Wednesday, November 12, 2008

Derin Kürt çatlağı

erdogan-fethullah Enis Berberoğlu/Hürriyet

ANKARA
BAŞBAKAN ile Fehmi Koru arasındaki görüş ayrılığı hafta sonu medyanın gündemindeydi.

Açıkçası Taha Kıvanç (=Fehmi Koru) dün Yeni Şafak’ta değinmeseydi pas geçecektim.
Ama Fehmi Koru, "Başbakan’ı eleştirme" ve "Başbakan tarafından eleştirilme" özgürlüğüne sonuna kadar sahip çıktıktan sonra... Düğmeye neden basıldığını kayda geçirdi: Güneydoğu (Kürt) politikasında anlaşmazlık...
Fehmi Koru’nun durduğu yerin siyasi koordinatlarını ıskalarsanız, bu gerekçeyi hafife alabilir, hatta bahane sayabilirsiniz. Fevkalade yanılırsınız!
* * *
Güneydoğu (Kürt) meselesi bu ülkede çok hükümeti iktidarsız bıraktı.

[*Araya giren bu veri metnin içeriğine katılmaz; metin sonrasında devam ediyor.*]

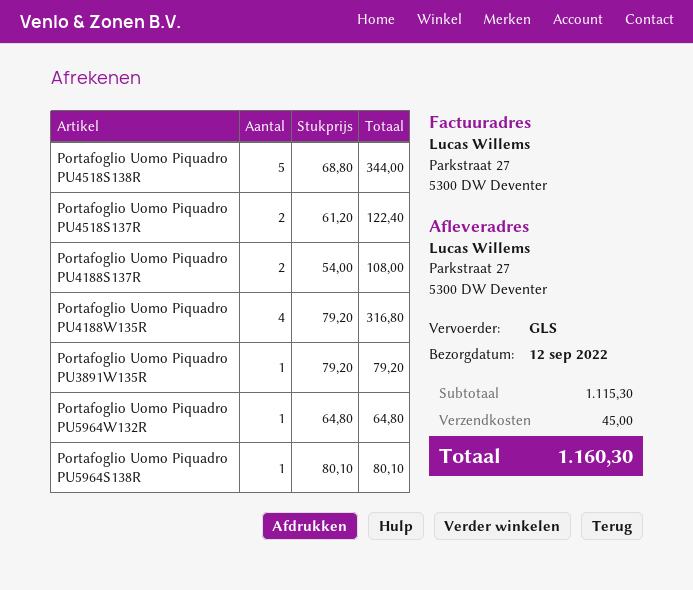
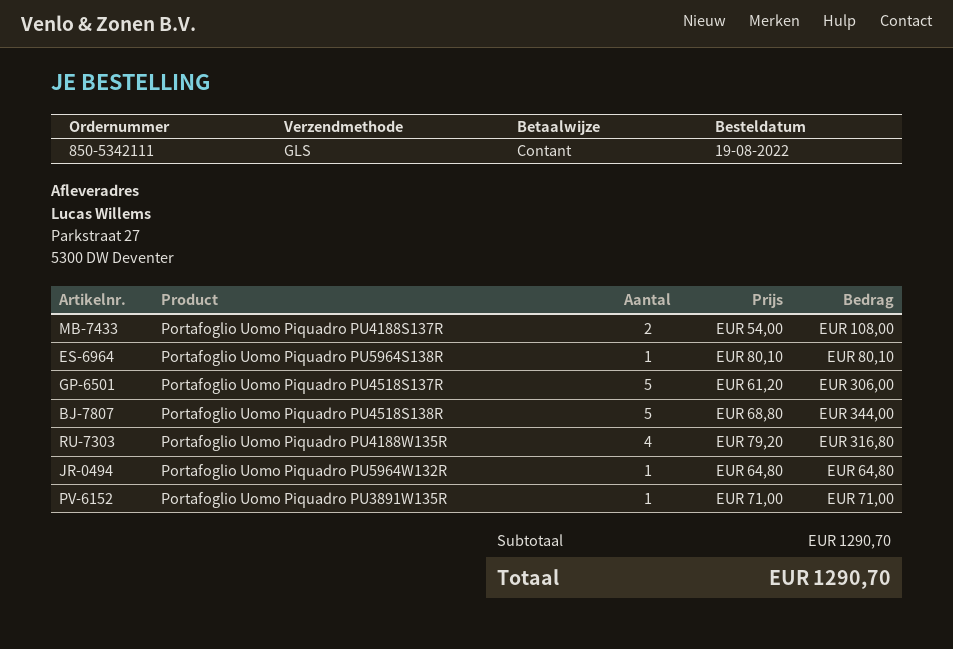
Portafoglio Uomo Piquadro PU4518S137R: 2 x 61.20 = 122.40 -> 5 x 61.20 = 306.00
Portafoglio Uomo Piquadro PU3891W135R: 1 x 79.20 = 79.20 -> 1 x 71.00 = 71.00
subtotal: 1115.30 -> 1290.70
shipping: 45.00 -> none
total: 1160.30 -> 1290.70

Kimi siyasetçi askerin arkasına saklanıp ateş etti; bazısı orduyu taşeron saydı, diğeri hamaset edebiyatıyla durumu kurtarırım sandı... Hepsi aynı kara delikte yutuldu.
Geçmişten ders çıkartan AKP ile TSK’nın yeni yönetimi dengeli ilişki kurdu.

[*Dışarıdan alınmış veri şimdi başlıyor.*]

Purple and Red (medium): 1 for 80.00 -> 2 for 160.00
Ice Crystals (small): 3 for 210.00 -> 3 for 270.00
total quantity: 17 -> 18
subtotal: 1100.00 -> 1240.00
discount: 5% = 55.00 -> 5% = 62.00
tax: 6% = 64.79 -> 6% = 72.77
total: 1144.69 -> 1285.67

Siyasi sorumluluk hükümete, askeri operasyon yetkisi Genelkurmay’a bırakıldı.
Belki aksini düşüneniz çoktur; ama işler kötüye değil iyiye gitmeye başladı.
Ama bu yakınlaşma neticesinde arada sıkışıp kalanlar da olmadı değil.

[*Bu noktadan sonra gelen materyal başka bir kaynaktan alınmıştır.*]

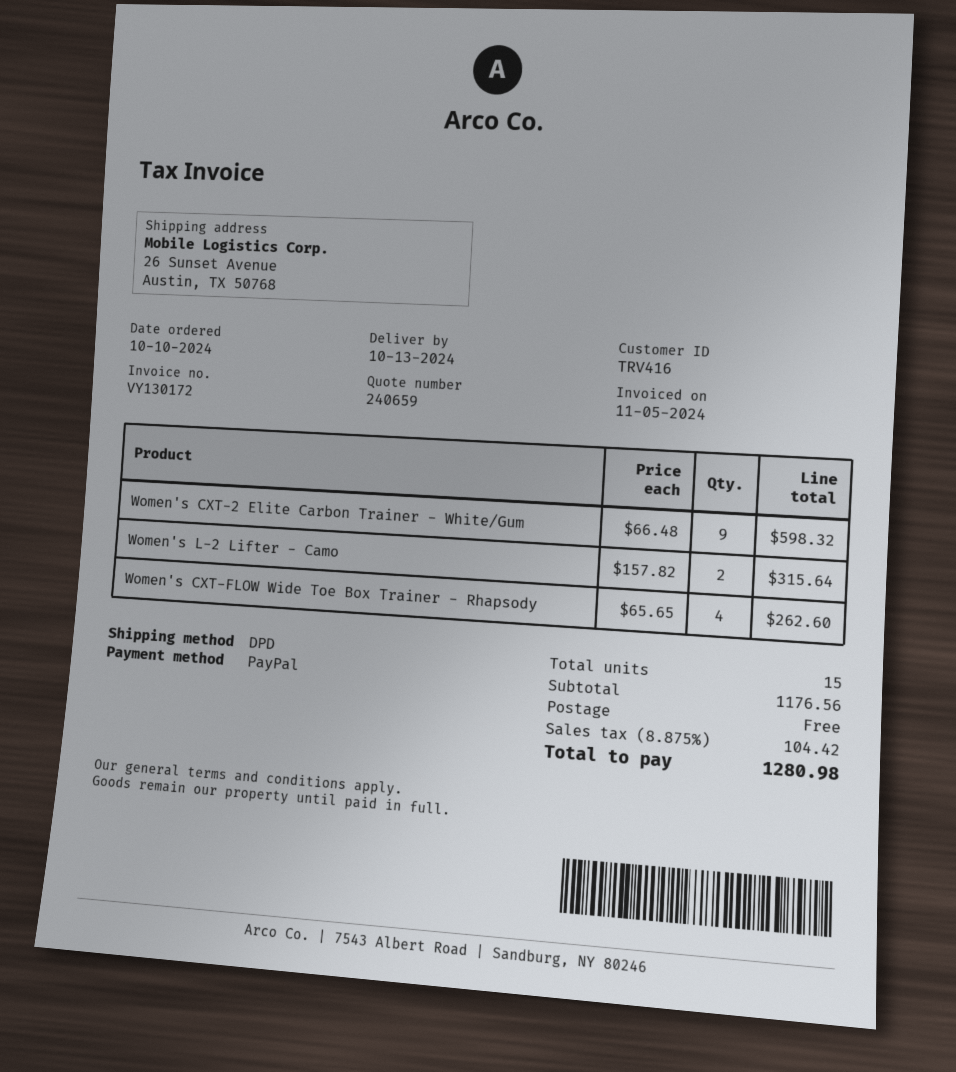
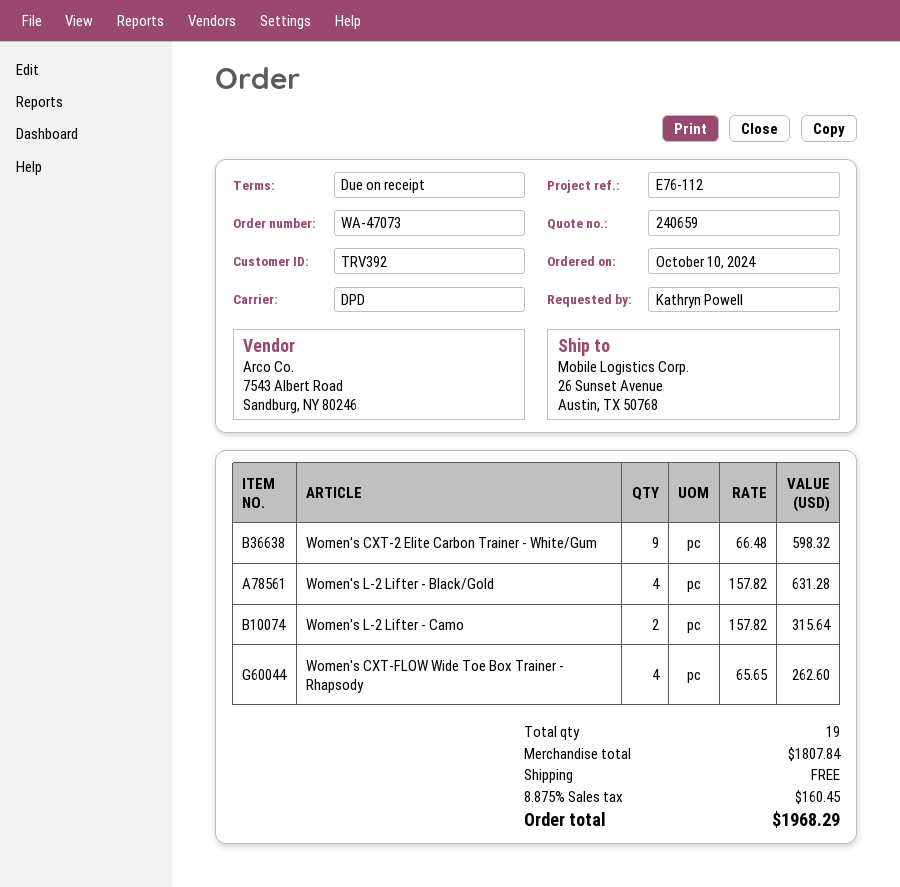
customer number: TRV416 -> TRV392
Women's L-2 Lifter - Black/Gold: none -> 4 x 157.82 = 631.28
total quantity: 15 -> 19
subtotal: 1176.56 -> 1807.84
tax: 8.875% = 104.42 -> 8.875% = 160.45
total: 1280.98 -> 1968.29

Örneğin, Fethullah Gülen cemaati son birkaç yıldır Güneydoğu’da çok aktif. Bu bilgi, derin devlet istihbaratı değil, gazete sütunlarından alıntı: "Fethullah Gülen Hocaefendi geçen yıl Kurban Bayramı’nda yakınlarına, dostlarına, nazının geçtiklerine, internet aracılığıyla kurbanlarını Güneydoğu’ya göndermeleri tavsiyesinde bulunmuştu. Bu tavsiye ile yüz binlerce kurban Güneydoğu’daki ihtiyaç sahiplerine ulaştırıldı." (Mehmet Kamış, Zaman Gazetesi, 14 Kasım 2007)
Cemaatin okulları ve teşkilatı ile bölgeye yayılma politikası da sır değil zaten. Hüseyin Gülerce’ye göre Fethullah Gülen’in Güneydoğu bilançosu çarpıcı: "...Kim koşmuş Doğu’ya, Güneydoğu’ya bu manada? Dağa çıkışın önünü kesmek için kim Van’a, Diyarbakır’a, Hakkári’ye, Batman’a okullarla, dershanelerle, okuma salonlarıyla eğitim gönüllüleri olarak yangına köpük sıkar gibi, kim koşmuş? Kim Kurban Bayramı’nın ilk günü, anasının babasının elini öpmeden, yavrularıyla bayramlaşmadan Güneydoğu’nun köylerine varasıya kadar kapı kapı et dağıtmaya, onların ikram ettiği şekeri almaya koşarak gitmiş..." ( Zaman, 13 Kasım 2007)
Özetle, Güneydoğu’da PKK ve DTP’ye karşı ortak cephe oluşturan... İslami seçenek sunan cemaatin hükümet ve asker yakınlaşmasından memnun olması beklenemez. Hatta Diyarbakır Barışı’nı varlığına tehdit bile sayması mümkün.
* * *
Meselenin Başbakan açısından analizinde yine Fehmi Koru’nun durduğu yerin önemi var. Teyitli bilgi olmasa da Başbakan’ın, Fehmi Koru’nun çıkışının Çankaya’nın tavrı olarak algılanacağı endişesi taşıdığını düşünüyorum.
Bu noktada "algılanacağı" sözcüğünün altı kuvvetle çizilmeli... Doğru olmasa bile böyle bir izlenimin doğması sakıncalı ve tehlikeli.
Çünkü, Başbakan ile Cumhurbaşkanı arasında sorun olduğu algısı AKP seçmenini rahatsız eder.
Nitekim benzer yorumların geçen hafta sonu Başbakan’ın katıldığı yemekli dost sohbetinde dile getirildiğini de duydum.
Ve son olarak Başbakan’ın daha iki hafta önce Fehmi Koru’nun kızının nikáh şahidi olduğunu hatırlamak lazım. Başbakan, aile mahremiyetini paylaştığı Koru’nun kendisini eleştirirken farklı üslup kullanmasını beklemiş olabilir.